There are many examples of Bayesian processes that are nearer the centre of the spectrum. For instance, Gaussian processes and nonparametric Bayes are examples of priors that are in fact very weak and flexible - and are therefore somewhere in between. The same is true of deep learning principles. You may use convolutional nets with max-pooling, which you can think of as building translation invariance into the deep learning paradigm. The question is, for a given application, what is the right combination in relation to these extremities?
Recent progress has largely ignored invariances
We are clearly in an AI summer, which has seen an unprecedented coverage of and interest in deep learning. In this wave, progress has been largely achieved by increasing the size of models, but not very much has been achieved in terms of modelling priors or invariances.
Convolutional neural nets have been in vogue as an entry level deep computer vision solution, and as I mentioned earlier you can think of these as a way to implement translation invariance. But in Google's breakthrough cat neuron paper the researchers traded in this prior for more flexibility, saying "unshared weights allow the learning of more invariances other than translational invariances". I read this as "we couldn't figure out how to model all kinds of invariances at the same time, so we'll just throw more computing power and more data at the problem instead and let the network figure it out". Thus, some academics criticise the recent wave of deep learning for being unimaginative. Deep learning guys, so their argument goes, use models from the 60's or 80's, scale them up to billions of parameters and give them loads more data.

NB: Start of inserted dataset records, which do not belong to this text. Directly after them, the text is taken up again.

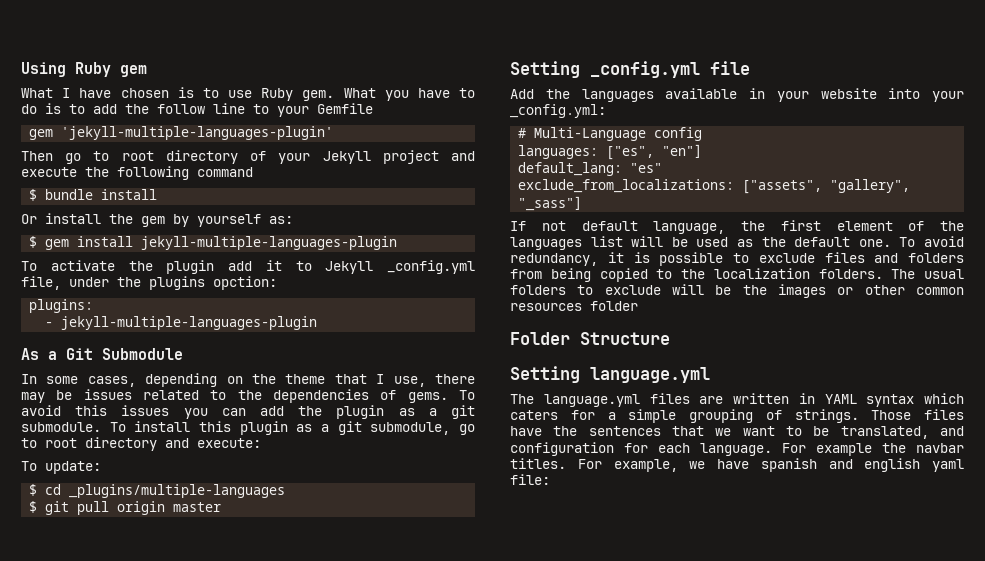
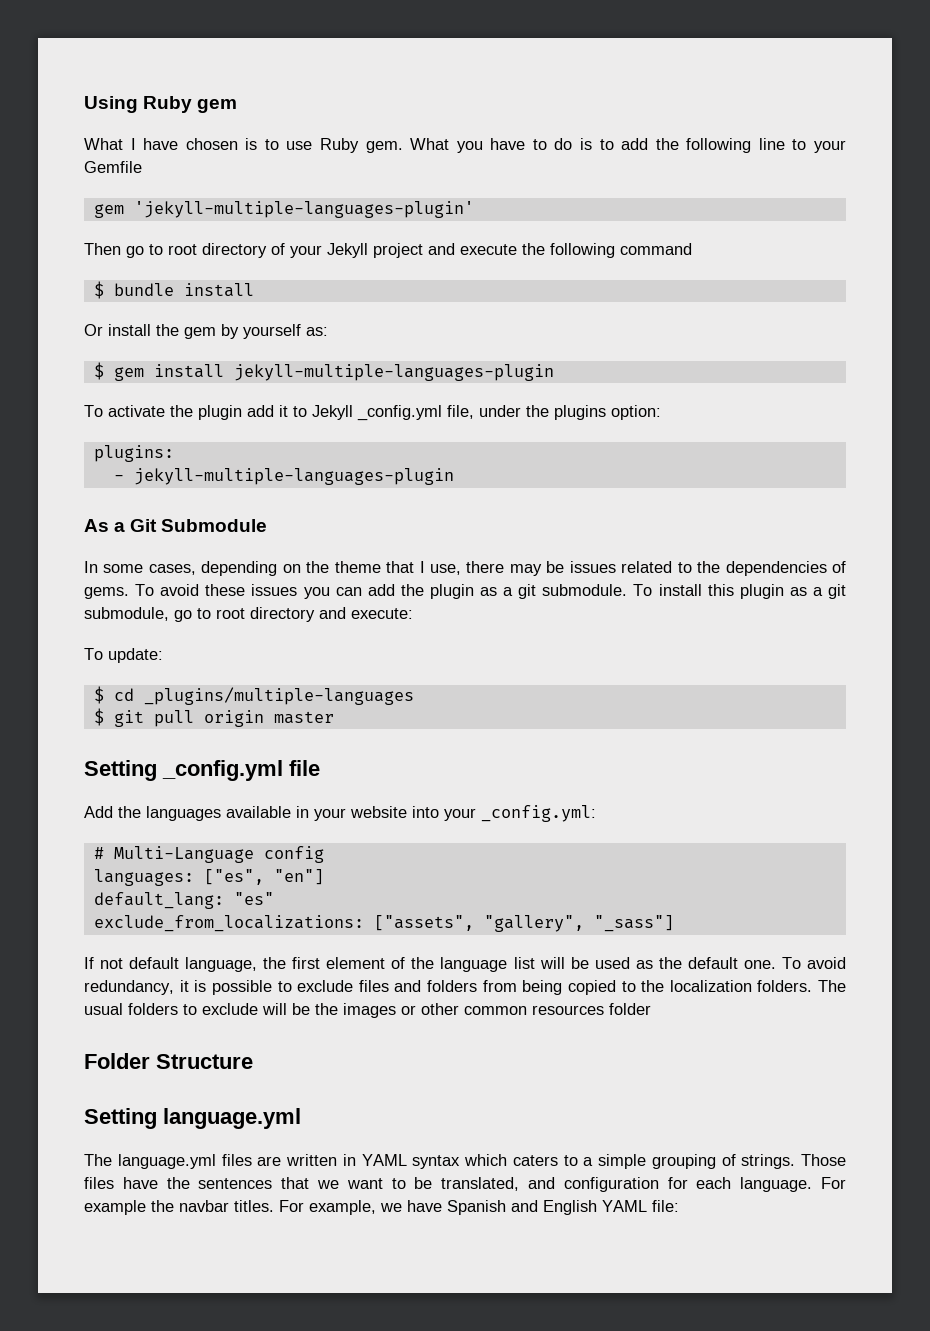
- What you have to do is to add the follow line to your Gemfile
+ What you have to do is to add the following line to your Gemfile
- To activate the plugin add it to Jekyll _config.yml file, under the plugins opction:
+ To activate the plugin add it to Jekyll _config.yml file, under the plugins option:
- To avoid this issues you can add the plugin as a git submodule.
+ To avoid these issues you can add the plugin as a git submodule.
- If not default language, the first element of the languages list will be used as the default one.
+ If not default language, the first element of the language list will be used as the default one.
- The language.yml files are written in YAML syntax which caters for a simple grouping of strings.
+ The language.yml files are written in YAML syntax which caters to a simple grouping of strings.
- For example, we have spanish and english yaml file:
+ For example, we have Spanish and English YAML file:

Modelling invariances is key to progress going forward
In the world of end-to-end deep learning, where no priors are baked in, progress is limited by the growth of computational power and growth of data. While both of those grow pretty quickly, I would argue that progress still is not as fast as it could be. Plus, as both data and computing power are increasingly centralised, innovation is limited to companies or people who have access to plenty of both: pretty much Google and Facebook.

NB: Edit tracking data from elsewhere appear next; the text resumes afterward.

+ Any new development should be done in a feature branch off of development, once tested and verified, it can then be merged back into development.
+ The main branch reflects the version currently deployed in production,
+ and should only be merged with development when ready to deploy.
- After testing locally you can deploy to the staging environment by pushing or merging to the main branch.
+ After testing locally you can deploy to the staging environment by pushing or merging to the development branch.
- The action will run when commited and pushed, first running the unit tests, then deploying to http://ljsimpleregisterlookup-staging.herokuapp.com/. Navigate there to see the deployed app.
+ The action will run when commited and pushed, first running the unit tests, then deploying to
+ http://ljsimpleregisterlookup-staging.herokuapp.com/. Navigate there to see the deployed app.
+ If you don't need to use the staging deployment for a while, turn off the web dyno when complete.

By modelling invariances in, say, computer vision, we can take "exponential" steps forward. If a machine has to figure out what a fish looks like without a concept of scale invariance (zooming), it will need lots of pictures of fish at various zoom settings/distances to learn. If you can tell the machine that the scale of an object in the image is irrelevant, it should learn the concepts from fewer examples, and generalise better to situations it has not seen before.
modelling invariances and priors allows us to achieve progress in machine learning that surpasses the exponential growth in computing power and data
I'm not proposing we should go back to engineering features of fish by hand - far from it. But we actually know quite a lot about the process of how images are captured, and the invariances this process implies in the image space: rotations, translations, scaling, etc. I can't see why one wouldn't model these invariances explicitly when learning from images taken following the same known physical process.

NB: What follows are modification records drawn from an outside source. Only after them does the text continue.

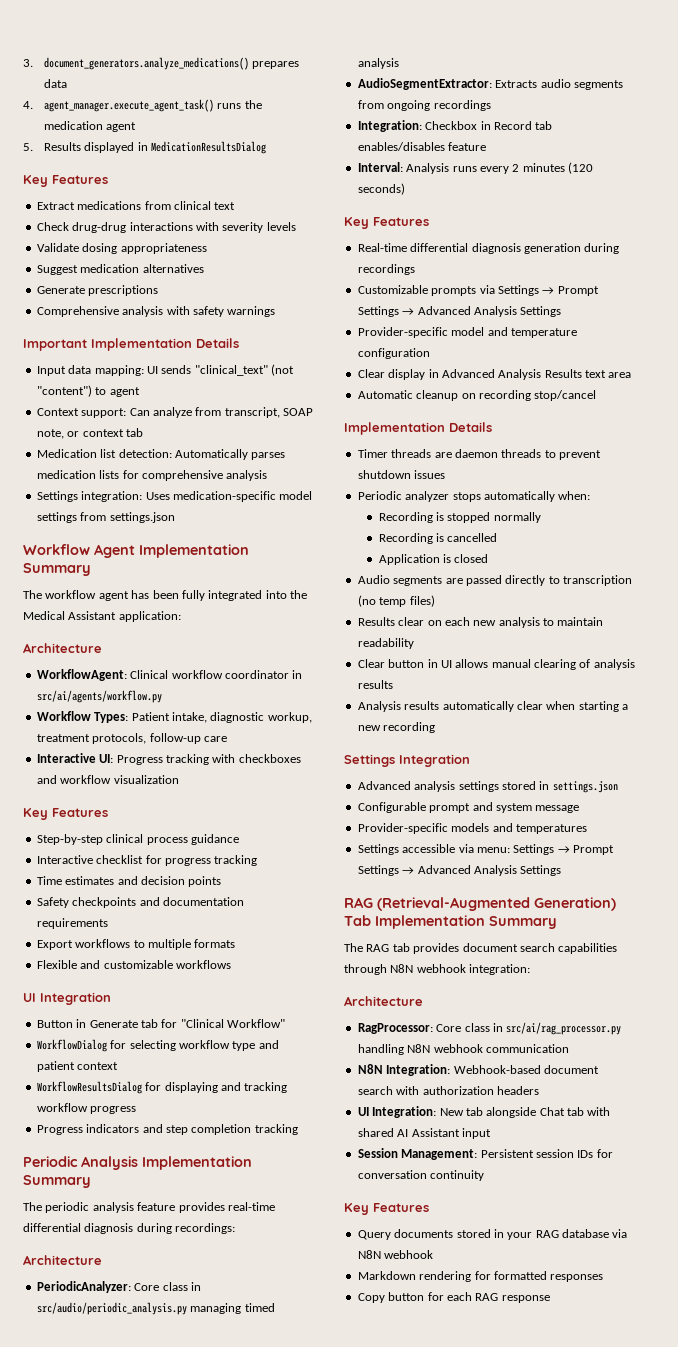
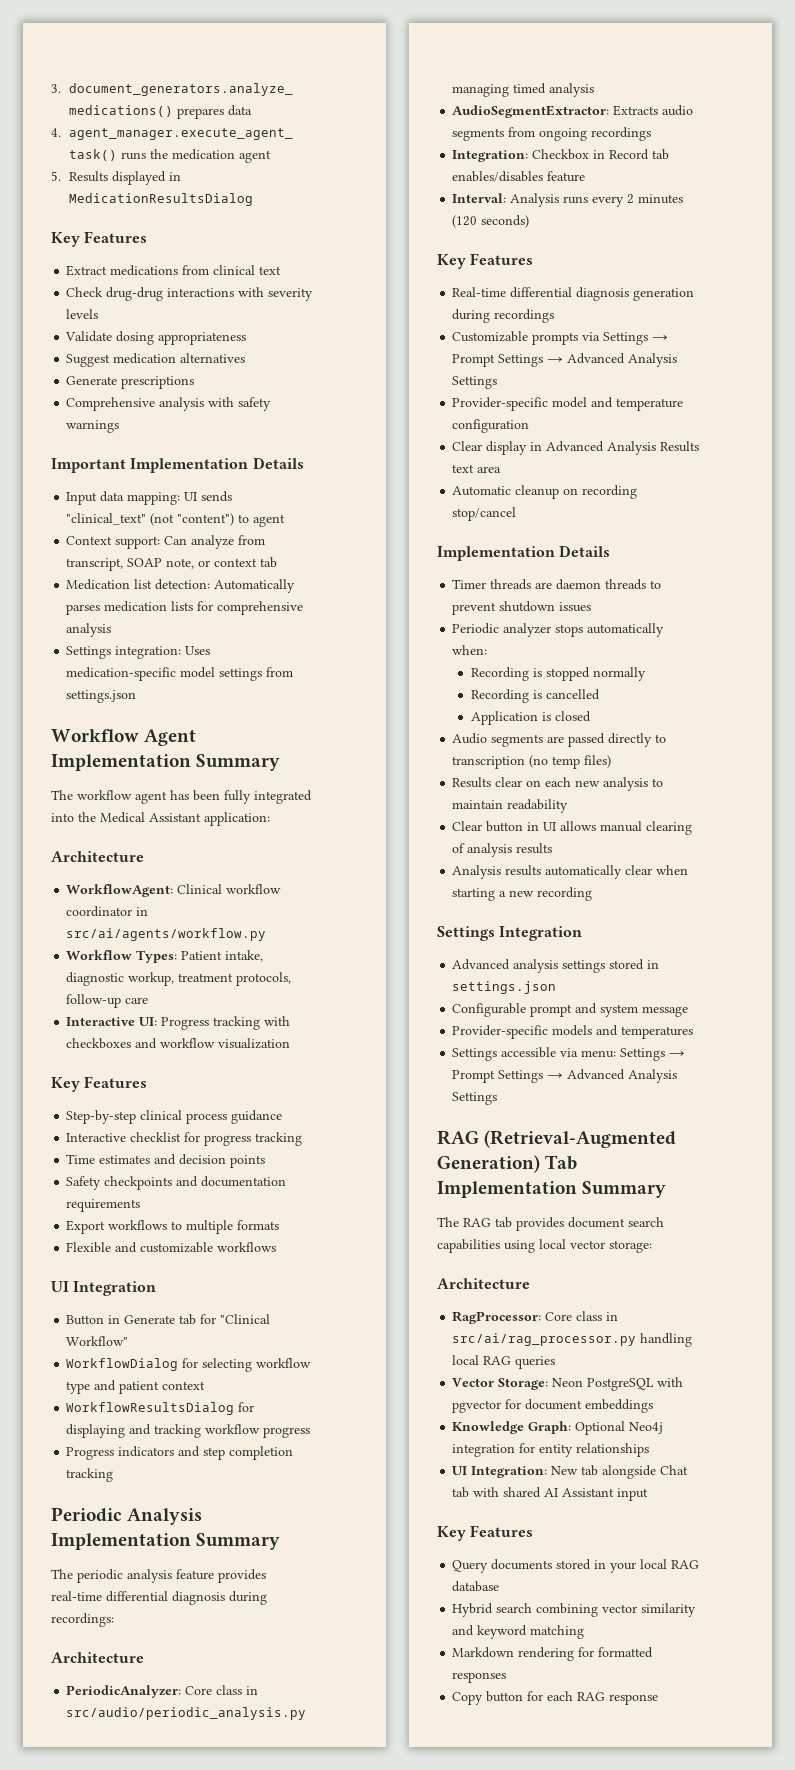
- The RAG tab provides document search capabilities through N8N webhook integration:
+ The RAG tab provides document search capabilities using local vector storage:
- RagProcessor: Core class in src/ai/rag_processor.py handling N8N webhook communication
- N8N Integration: Webhook-based document search with authorization headers
+ RagProcessor: Core class in src/ai/rag_processor.py handling local RAG queries
+ Vector Storage: Neon PostgreSQL with pgvector for document embeddings
+ Knowledge Graph: Optional Neo4j integration for entity relationships
- Session Management: Persistent session IDs for conversation continuity
- Query documents stored in your RAG database via N8N webhook
+ Query documents stored in your local RAG database
+ Hybrid search combining vector similarity and keyword matching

Modelling invariances in deep learning is also technically quite difficult, particularly so in unsupervised learning. For example, the most widely used max-pooling for invariance are incompatible autoencoders, deep belief networks or Boltzmann machines, which are the main unsupervised deep learning techniques today. My prediction is that the next real breakthrough in visual object recognition is going to come from systems that somehow handle invariances better.